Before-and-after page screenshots
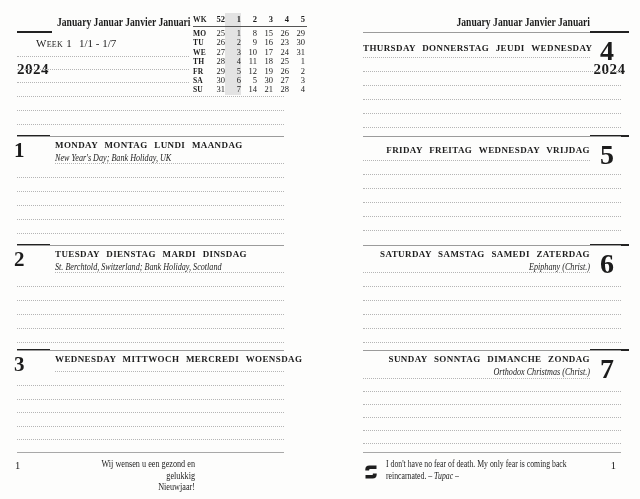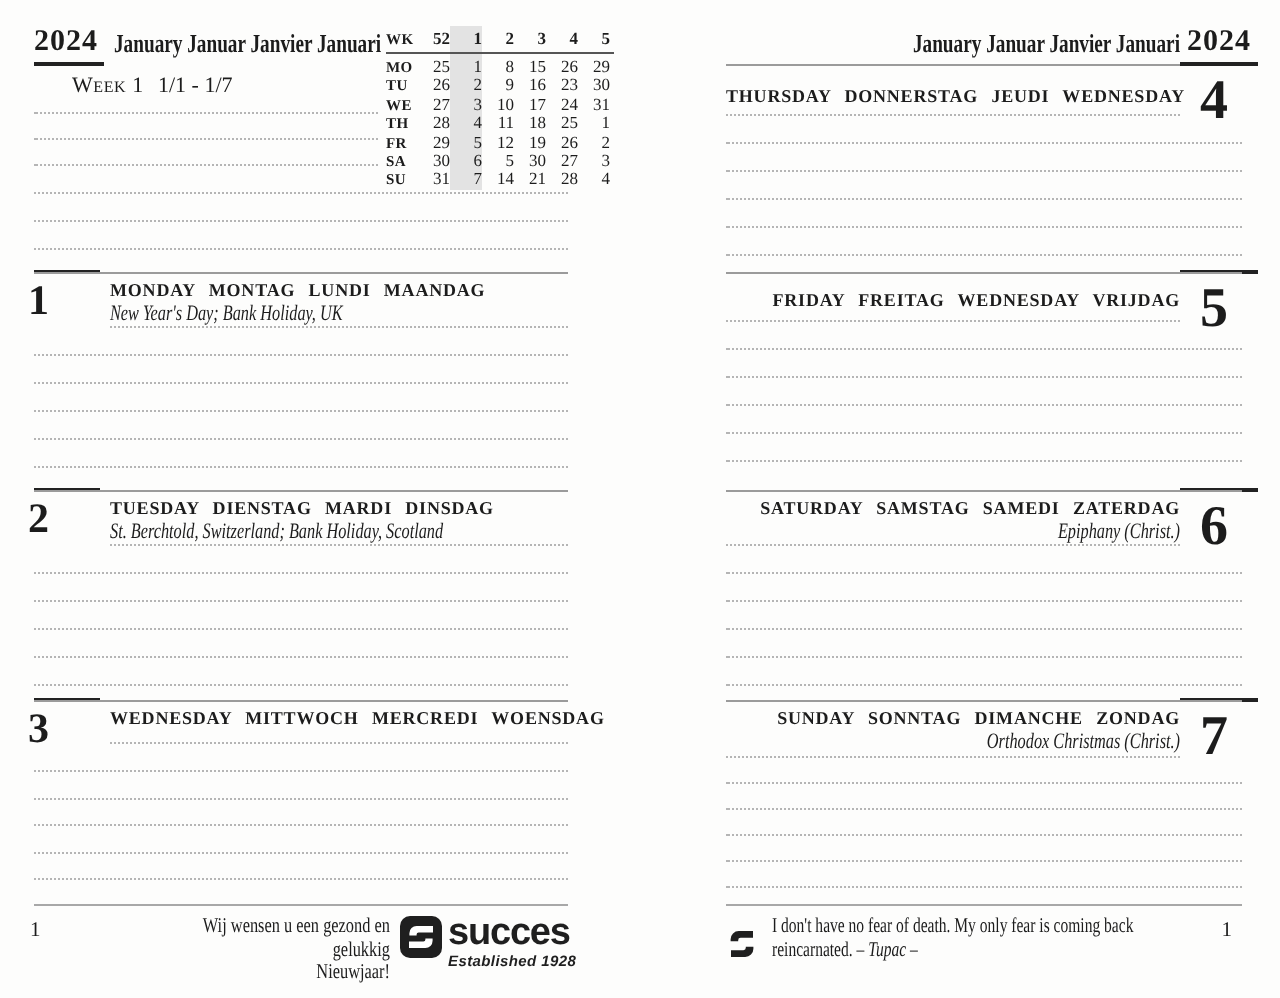--- a/index.html
+++ b/index.html
@@ -13,21 +13,21 @@
   .rule{position:absolute;height:0;border-top:1px dotted #b5b5b5;}
   .rl{left:3px;width:267px;}
   .rlh{left:3px;width:172px;}
   .rlf{left:41px;width:229px;}
   .rr{left:13px;width:258px;}
   .rrf{left:13px;width:227px;}
   .divider{position:absolute;height:0;border-top:1px solid #a8a8a8;}
   .thinbar{position:absolute;height:1px;background:#9b9b9b;}
   .darkbar{position:absolute;height:2px;background:#222;}
   
-  .year{font-weight:bold;font-size:15px;letter-spacing:.5px;}
+  .year{font-weight:bold;font-size:15px;letter-spacing:.5px;margin-top:48px;}
   .months{font-weight:bold;font-size:13px;white-space:nowrap;transform:scaleX(.74);transform-origin:0 50%;}
   .months.r{transform-origin:100% 50%;text-align:right;}
   .weekline{font-size:11px;white-space:nowrap;}
   .weekline .sc{font-variant:small-caps;margin-right:7px;letter-spacing:.3px;}
   
   .cal{position:absolute;left:179px;top:0;width:114px;font-size:8.5px;}
   .cal-hl{position:absolute;left:211px;top:13px;width:16px;height:82px;background:#e3e3e3;}
   .cal-row{display:flex;height:9.4px;line-height:9.4px;position:relative;align-items:center;}
   .cal-head{position:absolute;top:15px;left:0;right:0;font-weight:bold;}
   .cal-rows{position:absolute;top:29px;left:0;right:0;}
@@ -192,33 +192,20 @@
       <i class="rule rl" style="top:412px"></i>
       <i class="rule rl" style="top:426px"></i>
       <i class="rule rl" style="top:439px"></i>
     </div>
 
     <div class="divider" style="left:3px;top:452px;width:267px;"></div>
     <div class="pagenum" style="left:1px;top:460px;">1</div>
     <div class="footer-msg">
       <div>Wij wensen u een gezond en gelukkig</div>
       <div>Nieuwjaar!</div>
-    </div>
-    <div class="logo">
-      <span>
-        <svg viewBox="0 0 21 21" width="21" height="21">
-          <rect x="0" y="0" width="21" height="21" rx="5" fill="#1f1f1f"></rect>
-          <path fill="#ffffff" d="M16.5 5 v3.2 h-7.2 a1 1 0 0 0 -1 1 v0.6 h-3.6 v-1.2 a3.6 3.6 0 0 1 3.6 -3.6 z"></path>
-          <path fill="#ffffff" d="M4.5 16 v-3.2 h7.2 a1 1 0 0 0 1 -1 v-0.6 h3.6 v1.2 a3.6 3.6 0 0 1 -3.6 3.6 z"></path>
-        </svg>
-      </span>
-      <span class="logo-txt">
-        <div class="succes-text">succes</div>
-        <div class="succes-sub">Established 1928</div>
-      </span>
     </div>
   </div>
 
   <div class="page" id="right-page">
 
     <div class="abs months r" style="left:13px;top:14px;width:227px;">January Januar Janvier Januari</div>
     <div class="abs year" style="left:240px;top:13px;width:39px;text-align:center;">2024</div>
     <div class="thinbar" style="left:13px;top:32px;width:227px;"></div>
     <div class="darkbar" style="left:240px;top:31px;width:39px;"></div>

◆ HOW TO COMPLETE THIS TASK: Show every line in the entries where the string "white" occurs.

◆ FINAL ANSWER:
   .months{font-weight:bold;font-size:13px;white-space:nowrap;transform:scaleX(.74);transform-origin:0 50%;}
   .weekline{font-size:11px;white-space:nowrap;}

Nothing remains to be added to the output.